I try to be good to myself and do things that give me joy or entertain me. This is the life I've been given to live, and it is not always good. I don't have a lot of love and support and understanding and people that care about me, but I've made the decision to try to live this life with all of its flaws the best I can.
I've been able to overcome a lot of social anxiety, but not all of it, and it's cost me friends. I still cannot be affectionate with people even if I care about them (except for boyfriends), I get crabby in the morning because in my dreams, my life is exotic and wonderful and I don't want to wake up. Sometimes I say things I wish I hadn't said in a group setting and fret about it for days, weeks, even months.
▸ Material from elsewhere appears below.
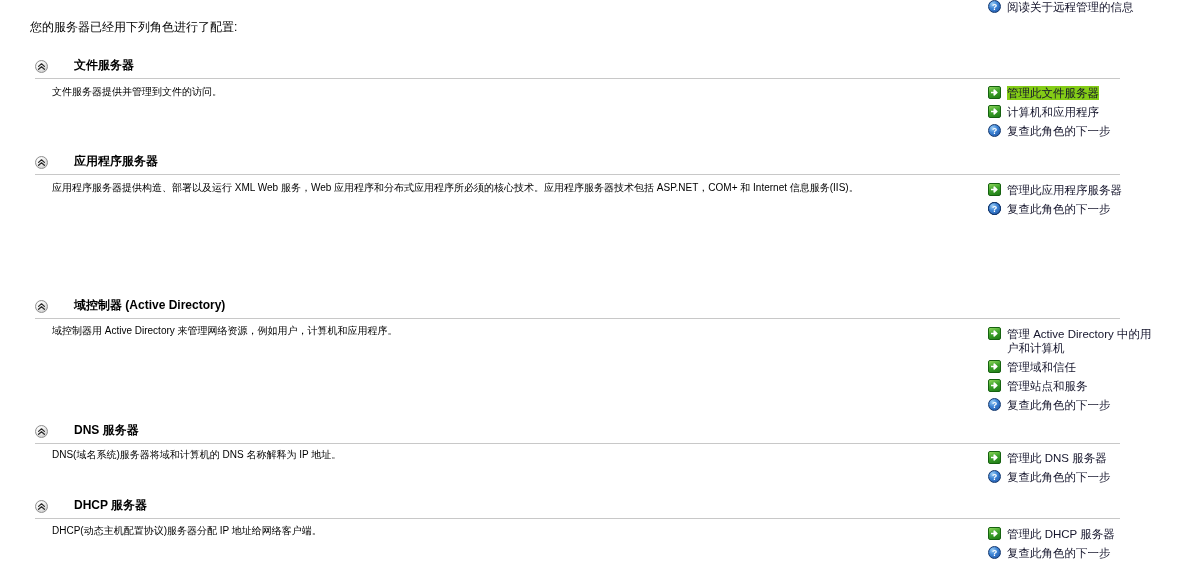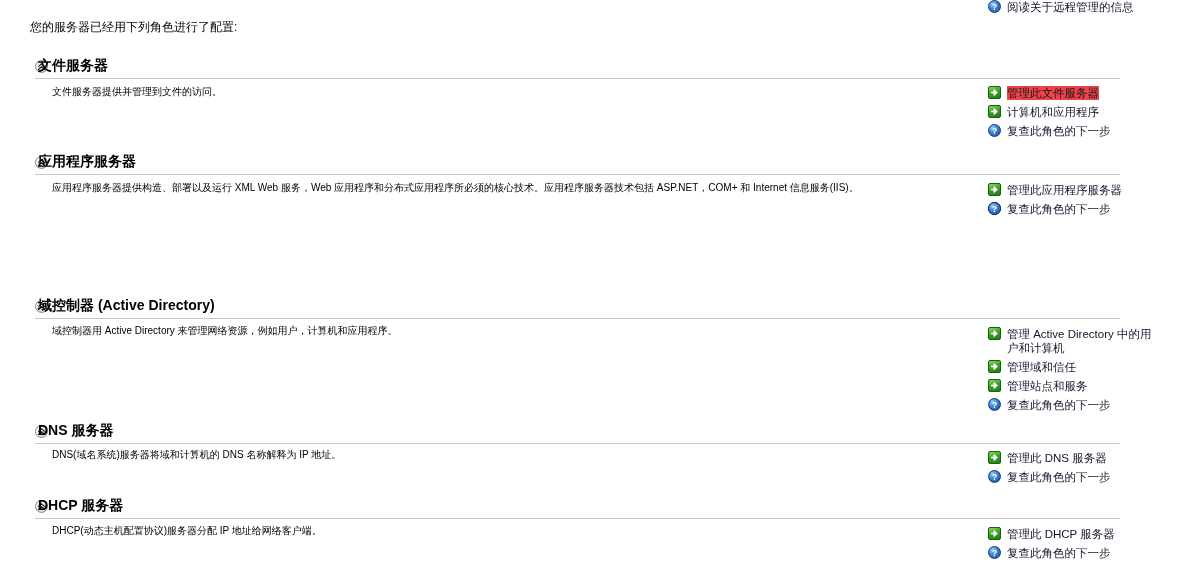"文件服务器" .role-title { font-size: 14px -> 12px; left: 3px -> 39px }
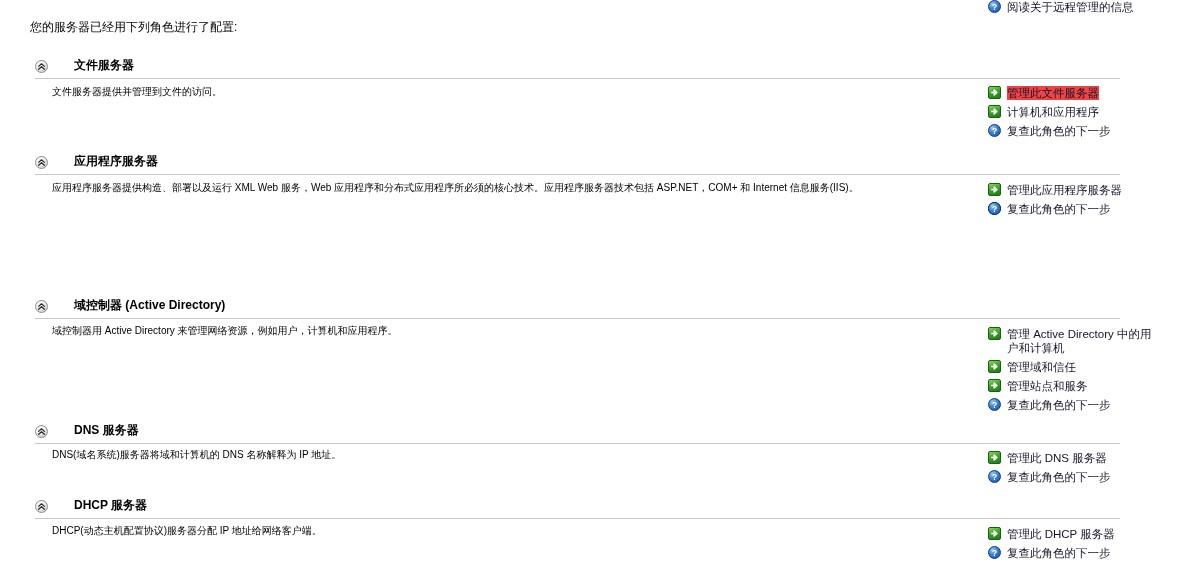"管理此文件服务器" .task-link.focused .ltext { background: #ef4444 -> #84cc16 }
However, I take solace in that my suffering has made me a compassionate person. And even though I experience far more isolation that I would like, I've learned to do things I enjoy by myself and tell myself I'm worthy of my own love. I've become better at "faking" confidence when I'm not feeling terrible, so I can have somewhat of a social life, and not everyone sees the anxiety and awkwardness I try so hard to hide.
Things could be much better, yes, but they can be much worse, and they were when I was younger. I think as you grow older, things will get better. Your self-awareness, intelligence, determination will undoubtably help improve your life dramatically. There is hope. Don't lost sight of that. You are not alone.Good luck!